En revanche, les époux F./M. sont fondés à invoquer le principe selon lequel nul ne doit causer à autrui un trouble de voisinage instaurant une responsabilité objective obligeant l'auteur du trouble à en réparer les conséquences dommageables.
En effet, si l'article 544 du Code civil confère le droit de jouir « de la manière la plus absolue » des choses dont on est propriétaire, leur usage ne peut s'exercer en contrariété des lois et règlements, ni être source pour la propriété d'autrui, bénéficiant des mêmes prérogatives, d'un dommage excédant les inconvénients normaux du voisinage ; l'anormalité s'apprécie en fonction des circonstances locales, de la destination normale et habituelle du fonds troublé, de la perception ou de la tolérance des personnes qui s'en plaignent, doit revêtir une gravité certaine et être établie par celui qui s'en prévaut.

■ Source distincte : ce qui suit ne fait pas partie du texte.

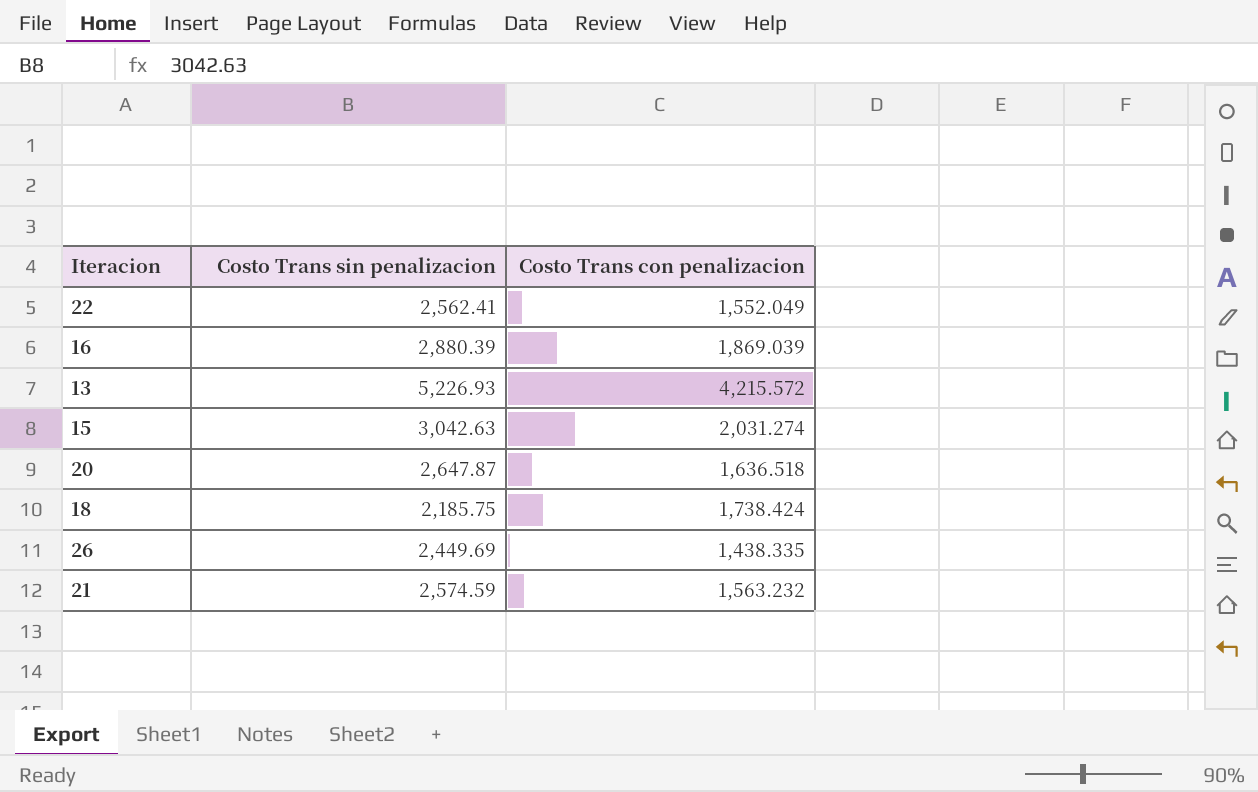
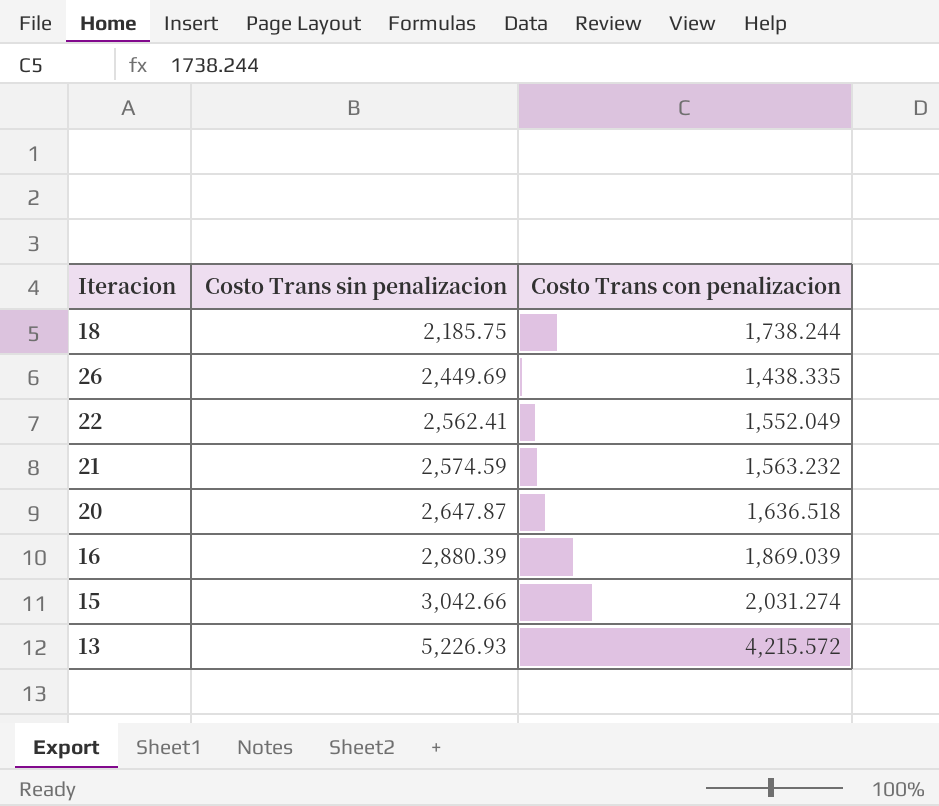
row order: none -> Costo Trans sin penalizacion ascending
18 | Costo Trans con penalizacion: 1,738.424 -> 1,738.244
15 | Costo Trans sin penalizacion: 3,042.63 -> 3,042.66

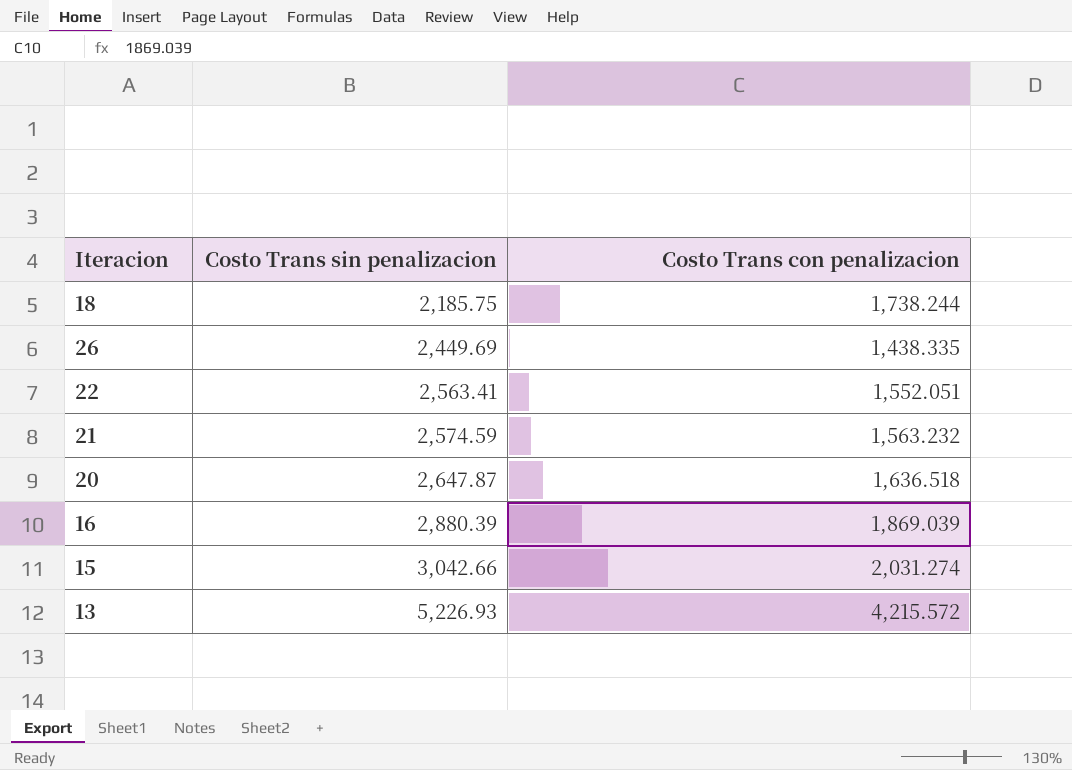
22 | Costo Trans sin penalizacion: 2,562.41 -> 2,563.41
22 | Costo Trans con penalizacion: 1,552.049 -> 1,552.051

Le dommage s'entend pour les personnes de toutes dégradations des conditions de vie et pour les biens de tous désordres affectant le fonds voisin. S'agissant d'un régime de responsabilité autonome, fondé sur un fait objectif à l'exclusion de toute faute ou négligence, les dispositions des articles 1382 à1384 anciens du Code civil, aujourd'hui 1240 à 1242 lui sont inapplicables.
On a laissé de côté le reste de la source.